Collective (video on demand)

You could argue that each generation of journalists has at least one film they point to for inspiring them to become a professional reporter, a bearer of witness and recorder of truth. Perennial favorites in this category include classics like All The President’s Men, starring Robert Redford and Dustin Hoffman and which chronicles the reportage that help bring down President Richard Nixon. Collective, Romanian director Alexander Nanau’s documentary about the unflinching journalists who decided to probe the aftermath of a 2015 fire at a popular club in Bucharest, is a product of this same tradition. As of the time of this writing, it has a near-perfect critics score on the review aggregation site Rotten Tomatoes, and it presents what for many people — including many future journalists — is an idealized version of the profession. Reporters are shown running down leads, handling sources, pecking away at their keyboards on deadline. Making the calls. Chasing the truth, wherever that leads.

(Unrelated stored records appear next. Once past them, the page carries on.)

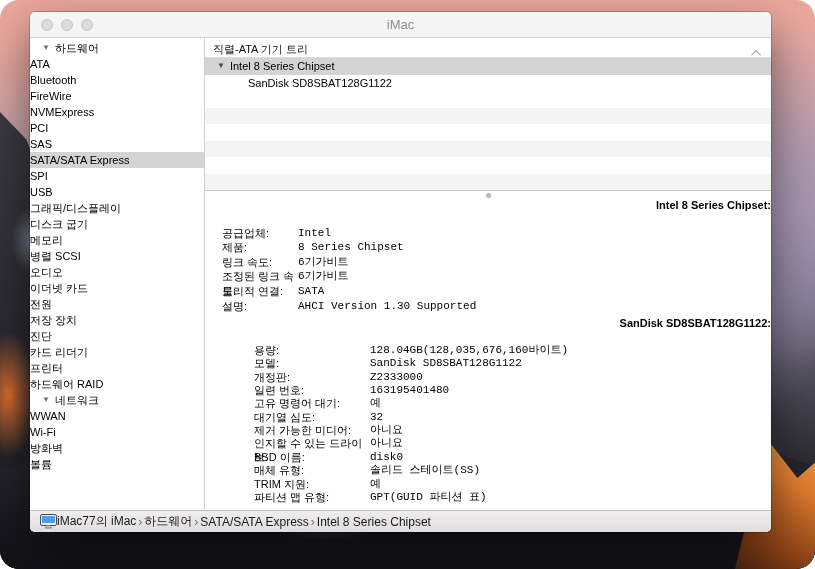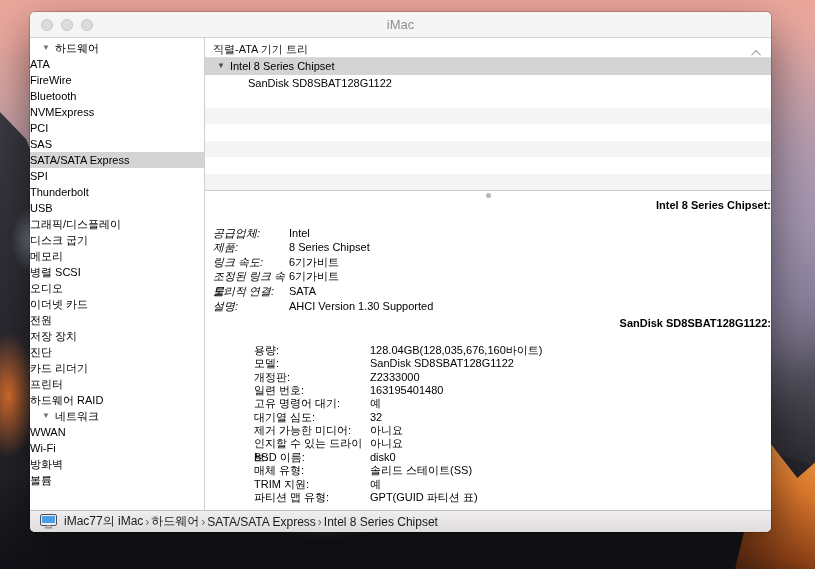--- a/index.html
+++ b/index.html
@@ -2,21 +2,21 @@
 <html><head>
 <meta charset="utf-8">
 <style>
   * { margin:0; padding:0; box-sizing:border-box; }
   html,body { width:815px; height:569px; overflow:hidden;
     font-family:"Liberation Sans","DejaVu Sans",sans-serif; }
 
   
   .desktop{ position:relative; width:815px; height:569px; overflow:hidden;
     background:linear-gradient(180deg,#eca79b 0%,#e9a89f 8%,#d3a4a4 18%,#b59baa 30%,
-      #9c90a6 40%,#7e7891 52%,#565360 64%,#37353d 76%,#201f24 88%,#141318 100%);}
+      #9c90a6 40%,#7e7891 52%,#565360 64%,#37353d 76%,#201f24 88%,#141318 100%);border-radius:19px;}
   .cloud-right{ position:absolute; right:0; top:0; width:150px; height:430px;
     background:radial-gradient(ellipse 120px 240px at 85% 45%,rgba(165,150,180,.65),transparent 75%),
                radial-gradient(ellipse 90px 150px at 70% 70%,rgba(140,128,158,.5),transparent 70%);}
   .rock-left{ position:absolute; left:0; top:112px; width:44px; height:457px;
     background:radial-gradient(ellipse 40px 90px at 20% 62%,rgba(230,115,45,.95),transparent 70%),
                radial-gradient(ellipse 30px 50px at 70% 28%,rgba(160,178,198,.55),transparent 65%),
                linear-gradient(165deg,#3c3a42 0%,#2b2a31 45%,#1a191f 100%);
     clip-path:polygon(0 0,60% 6%,100% 16%,80% 38%,100% 60%,72% 100%,0 100%);}
   .rock-bottom{ position:absolute; left:0; bottom:0; width:815px; height:140px;
     background:radial-gradient(ellipse 160px 70px at 74% 35%,rgba(232,122,48,.85),transparent 70%),
@@ -64,30 +64,30 @@
 
   .splitter{ flex:none; height:8px; border-top:1px solid #c9c9c9; background:#fff; position:relative;}
   .splitter .dot{ position:absolute; left:50%; top:2px; width:5px; height:5px; margin-left:-2px;
     border-radius:50%; background:#b9b9b9;}
 
   
   .details{ flex:1; overflow:hidden; padding-left:8px; font-size:11px; color:#000;}
   .sec-title{ font-weight:bold; height:14.6px; line-height:14.6px; margin-bottom:13px;text-align:right;}
   .field{ display:flex;}
   .section.s0 .field{ height:14.6px; line-height:14.6px;}
-  .section.s0 .flabel{ flex:none; width:76px; margin-left:0;font-style:italic;}
+  .section.s0 .flabel{ flex:none; width:76px; margin-left:9px;}
   .section.s1{ margin-left:37px; margin-top:3px;}
   .section.s1 .field{ height:13.4px; line-height:13.4px;}
   .section.s1 .flabel{ flex:none; width:116px; margin-left:4px;}
-  .fvalue{ white-space:nowrap;}
+  .fvalue{ white-space:nowrap;font-family:Liberation Mono, monospace;}
 
   
   .statusbar{ flex:none; height:22px; border-top:1px solid #c2c0c0;
     background:linear-gradient(#efedee,#dfddde); display:flex; align-items:center;
-    padding:0 10px; gap:7px; font-size:12px; color:#1a1a1a;}
+    padding:0 10px; font-size:12px; color:#1a1a1a;}
   .bc-sep{ color:#6e6e6e; font-size:12px; padding:0 2px;}
   .bc-item{ white-space:nowrap;}
   .imac-ico{ flex:none; display:flex;}
 </style>
 </head>
 <body>
 
 <div class="desktop">
   <div class="cloud-right"></div>
   <div class="rock-left"></div>
@@ -105,28 +105,27 @@
       <div class="win-title">iMac</div>
     </div>
 
     <div class="body">
       <div class="sidebar" id="sidebar">
           <div class="sb-group">
             <span class="tri">▼</span>
             <span>하드웨어</span>
           </div>
           <div class="sb-item">ATA</div>
+          <div class="sb-item">Bluetooth</div>
           <div class="sb-item">FireWire</div>
-          <div class="sb-item">Bluetooth</div>
           <div class="sb-item">NVMExpress</div>
           <div class="sb-item">PCI</div>
           <div class="sb-item">SAS</div>
           <div class="sb-item sel">SATA/SATA Express</div>
           <div class="sb-item">SPI</div>
-          <div class="sb-item">Thunderbolt</div>
           <div class="sb-item">USB</div>
           <div class="sb-item">그래픽/디스플레이</div>
           <div class="sb-item">디스크 굽기</div>
           <div class="sb-item">메모리</div>
           <div class="sb-item">병렬 SCSI</div>
           <div class="sb-item">오디오</div>
           <div class="sb-item">이더넷 카드</div>
           <div class="sb-item">전원</div>
           <div class="sb-item">저장 장치</div>
           <div class="sb-item">진단</div>

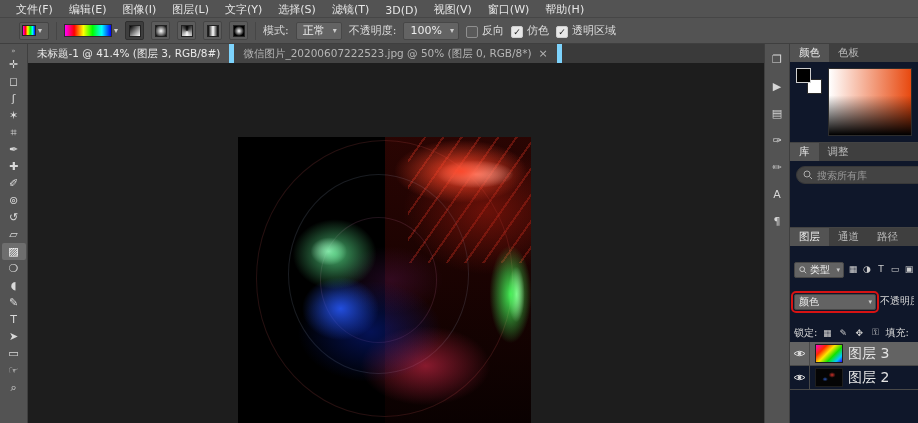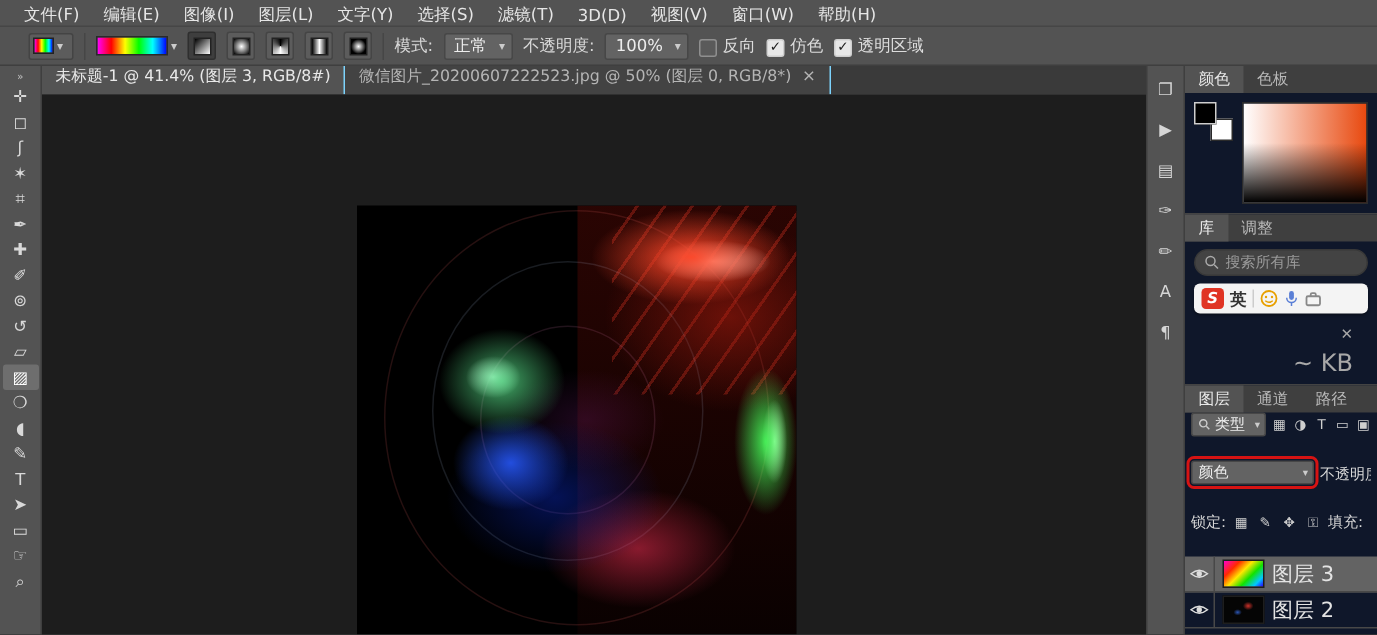--- a/index.html
+++ b/index.html
@@ -41,21 +41,21 @@
 
   
   .toolbar{width:28px;background:#535353;border-right:1px solid #3f3f3f;display:flex;flex-direction:column;align-items:center;padding-top:2px;flex:0 0 auto}
   .tb-collapse{height:10px;font-size:7px;color:#bbb;line-height:10px}
   .tool{width:24px;height:17px;display:flex;align-items:center;justify-content:center;font-size:11px;color:#d9d9d9;border-radius:2px;cursor:default}
   .tool.active{background:#6e6e6e;color:#fff}
 
   
   .center{flex:1;display:flex;flex-direction:column;min-width:0}
   .tabbar{height:19px;background:#3a3a3a;display:flex;align-items:flex-end;flex:0 0 auto;overflow:hidden}
-  .tab{height:19px;display:flex;align-items:flex-start;padding:0 9px;font-size:10.5px;white-space:nowrap;border-right:1px solid #7dd3fc;gap:7px}
+  .tab{height:19px;display:flex;align-items:center;padding:0 9px;font-size:10.5px;white-space:nowrap;border-right:5px solid #7dd3fc;gap:7px}
   .tab.active{background:#535353;color:#e9e9e9}
   .tab.inactive{background:#434343;color:#b5b5b5}
   .tab-close{color:#b5b5b5;font-size:11px;cursor:default}
   .canvas-area{flex:1;background:#1d1d1d;position:relative;overflow:hidden}
 
   
   .artwork{position:absolute;left:210px;top:74px;width:293px;height:286px;background:#000;overflow:hidden}
   .art-tint{position:absolute;left:50%;right:0;top:0;bottom:0;background:linear-gradient(180deg,rgba(130,15,8,.32),rgba(70,8,6,.14))}
   .art-stripes{position:absolute;right:0;top:0;width:42%;height:44%;opacity:.55;background:repeating-linear-gradient(125deg,transparent 0 13px,rgba(255,60,40,.5) 13px 15px)}
   .ring{position:absolute;border-radius:50%}
@@ -87,36 +87,36 @@
   .psec{border-bottom:1px solid #434343}
 
   
   .color-body{height:80px;display:flex;padding:6px;gap:6px}
   .fgbg{position:relative;width:26px;height:26px;flex:0 0 auto}
   .fgbg .bgsw{position:absolute;right:0;bottom:0;width:15px;height:15px;background:#fff;border:1px solid #2a2a2a}
   .fgbg .fgsw{position:absolute;left:0;top:0;width:15px;height:15px;background:#000;border:1px solid #cfcfcf}
   .color-field{flex:1;border:1px solid #2c2c2c;background:linear-gradient(to top,#000,rgba(0,0,0,0) 60%),linear-gradient(to right,#fff,#e8490f)}
 
   
-  .lib-body{padding:5px 6px;display:flex;flex-direction:column;gap:5px}
+  .lib-body{padding:5px 6px;display:flex;flex-direction:row;gap:5px}
   .search{height:18px;background:#434343;border:1px solid #383838;border-radius:9px;display:flex;align-items:center;gap:4px;padding:0 6px}
   .search input{flex:1;background:transparent;border:none;outline:none;color:#ddd;font-size:10px;font-family:inherit;min-width:0}
   .search input::placeholder{color:#9a9a9a}
   .sort-row{font-size:10px;color:#b9b9b9;display:flex;align-items:center;gap:3px}
   .sort-row::after{content:"▾";font-size:7px;color:#999}
   .ime{height:20px;background:#f4f4f4;border-radius:4px;display:flex;align-items:center;gap:4px;padding:0 5px;box-shadow:0 1px 2px rgba(0,0,0,.4)}
   .ime-logo{width:15px;height:14px;background:#e03424;color:#fff;border-radius:3px;font-size:10px;font-weight:bold;display:flex;align-items:center;justify-content:center;font-style:italic}
   .ime-lang{color:#333;font-size:11px;font-weight:bold}
   .ime-div{width:1px;height:12px;background:#ccc}
   .sync-row{display:flex;flex-direction:column;align-items:flex-end;gap:3px;padding:4px 10px 0 0}
   .sync-x{color:#a8a8a8;font-size:10px}
   .sync-kb{color:#a8a8a8;font-size:16px}
 
   
-  .lay-row{display:flex;align-items:flex-end;gap:4px;padding:16px 4px;height:21px}
+  .lay-row{display:flex;align-items:flex-start;gap:4px;padding:16px 4px;height:21px}
   .mini-select{background:#636363;border:1px solid #474747;border-radius:2px;height:16px;display:flex;align-items:center;gap:3px;padding:0 13px 0 4px;position:relative;font-size:10px;color:#ededed;white-space:nowrap}
   .mini-select::after{content:"▾";position:absolute;right:3px;font-size:7px;color:#ccc}
   .ficon{width:14px;height:14px;display:flex;align-items:center;justify-content:center;font-size:9px;color:#cfcfcf}
   .annotated{outline:2px solid #d61313;outline-offset:1px}
   .truncate{overflow:hidden;white-space:nowrap;flex:1;font-size:10px;color:#d8d8d8}
   .licon{width:12px;height:13px;display:flex;align-items:center;justify-content:center;font-size:9px;color:#cfcfcf}
   .layer-row{display:flex;align-items:center;height:24px;border-bottom:1px solid #484848}
   .layer-row.selected{background:#636363}
   .eye-cell{width:20px;height:100%;border-right:1px solid #484848;display:flex;align-items:center;justify-content:center}
   .thumb{width:28px;height:19px;border:1px solid #1e1e1e;margin:0 5px;flex:0 0 auto}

Breslin and Hamill: Deadline Artists (HBO)

They were the last of their kind, theses two newspapermen who could occasionally write like poets. HBO’s 2018 documentary is an elegy of sorts for Jimmy Breslin and Pete Hamill — who wrote for, respectively, the New York Daily News and the New York Post. And while it celebrates a moment in time that doesn’t exist anymore, when newspapers were a centerpiece of civic life in a place like New York and readers still paid to hold the finished product in their hands, there’s still something exhilarating about seeing two people who love journalism and who routinely produce journalism that means something. It’s easy to caricature Breslin and Hamill as Irish Catholic college dropouts from working-class backgrounds who pulled themselves up by their bootstraps the way white males tend to easily do so often in this profession. But they earned their stripes. They championed the poor, could turn a phrase like a novelist, and watching them in this film might even make you fall in love with journalism, if you haven’t already.